If we want to add significant numbers of poor people to the ranks of microfinance (and we must do so), MFIs must have a robust core technology infrastructure that enables them to grow quickly and efficiently. While many MFIs today do have MIS systems in place, a significant proportion of those systems are not supporting the growth and increased impact of the institutions running them.
Without significant transformation in back-end technology throughout the microfinance community, the reach and effectiveness of microfinance will continue to be hindered.
Here are four reasons why back-end technologies are still important:
1. Operations and insight: providing financial services for the poor is an information-intensive business. Strong core MIS systems enable MFIs to process large numbers of relatively small transactions efficiently, and can provide insight into an MFI’s business that enables MFI leadership to tune their products and operations to more effectively serve more poor clients.
2. Measurement and results: while achieving greater numbers – reaching more of the poor with financial services – is important, equally important is measuring the results. A core MIS system can provide MFIs and their stakeholders with the tools to more effectively measure both financial and social performance and, in turn, enable the MFIs to tap new sources of capital and tune their business for greater impact.
3. Scalable innovation: microfinance is a fertile ground for innovation in both business process and technology. Innovations – mobile banking, ATM integration, new products and business models, etc. – need to be tied together in order to achieve network effects and scale. Those innovations must plug into and be supported by strong back-end technology to transform the innovations into a new baseline of operations for MFIs.
4. The problem isn’t solved yet: while many MFIs are using technology today, industry surveys (CGAP, Banana Skins) indicate that MFIs still see core back-end technology as a major constraint. The systems MFIs use are often inflexible, expensive, hard to support, and incapable of enabling innovation in microfinance practice.

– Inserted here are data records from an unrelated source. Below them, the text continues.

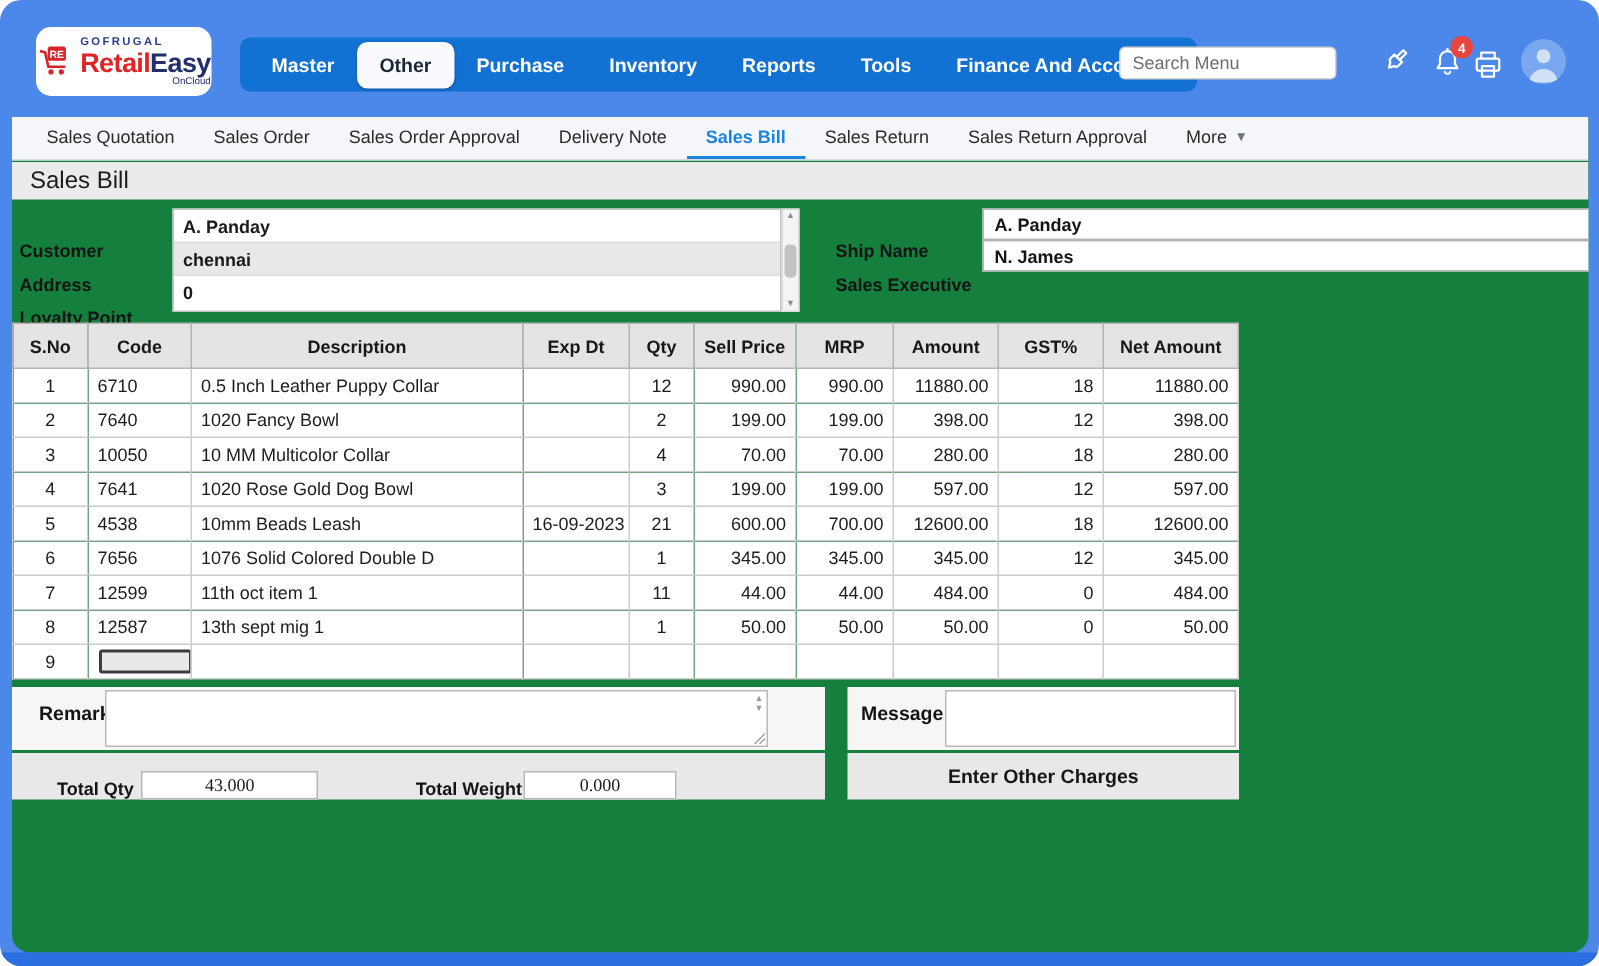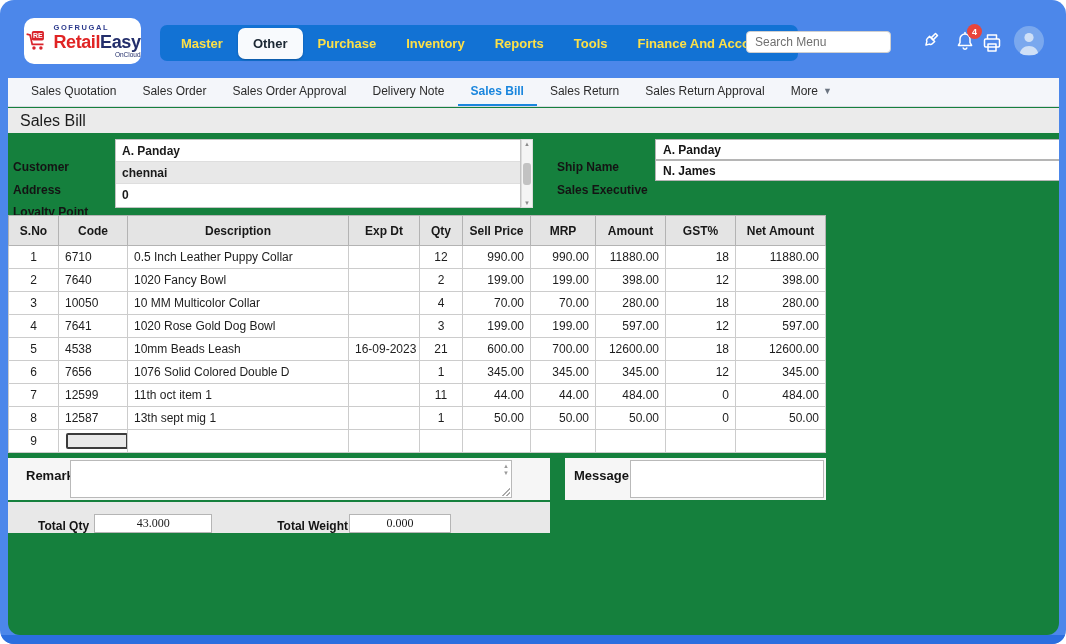--- a/index.html
+++ b/index.html
@@ -17,7 +17,7 @@
 
   .navbar{ position:absolute; left:160px; top:25px; height:36px; background:#1272d4; border-radius:7px;
     display:flex; align-items:center; padding:0 6px; }
-  .nav-item{ color:#fde047; font-size:13px; font-weight:bold; padding:8px 15px; border-radius:7px; white-space:nowrap; cursor:pointer; }
+  .nav-item{ color:#ffffff; font-size:13px; font-weight:bold; padding:8px 15px; border-radius:7px; white-space:nowrap; cursor:pointer; }
   .nav-item.active{ background:#f8fafd; color:#1b2733; box-shadow:0 1px 2px rgba(0,0,0,.25); }
 
   .search{ position:absolute; left:746px; top:31px; width:145px; height:22px; border:1px solid #cfcfcf; border-radius:4px;

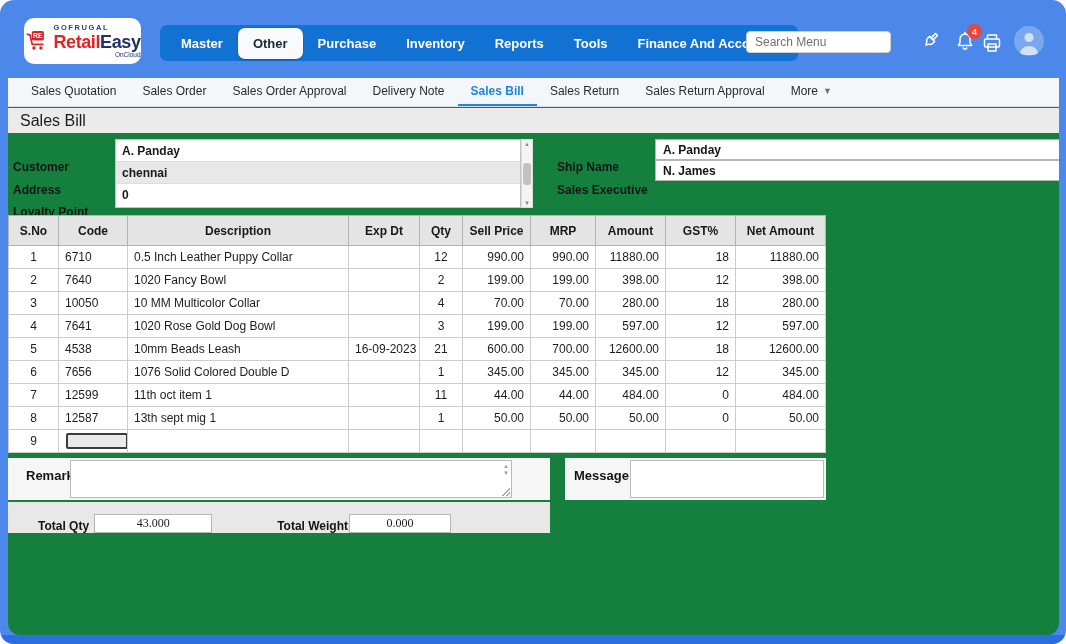--- a/index.html
+++ b/index.html
@@ -358,6 +358,7 @@
       <div class="msg-box"></div>
     </div>
 
+    <div class="charges-bar">Enter Other Charges</div>
   </div>
 
   <div class="bottom-strip"></div>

This is, to be sure, a complex domain. Many of the ideas in this entry – and many more not touched on here – deserve a deeper treatment, and I’ll be writing a series of posts in the coming months to address some of the key issues we all face. I encourage everyone to use the comments to suggest topics or issues that need to be addressed; no guarantees I’ll get to them all, but the more we can make this a discussion, the more likely we’ll be to find breakthrough, transformative solutions.
Unlocking the next wave of potential for microfinance will require a lot of technologies – back-end, front-end, shared platforms, integration to global financial systems, CRM, and more – and the back-end is the engine that powers innovation and scale to unlock that wave. Without stronger, more effective back-end systems, our work with other technologies and models will never achieve the impact that it could have.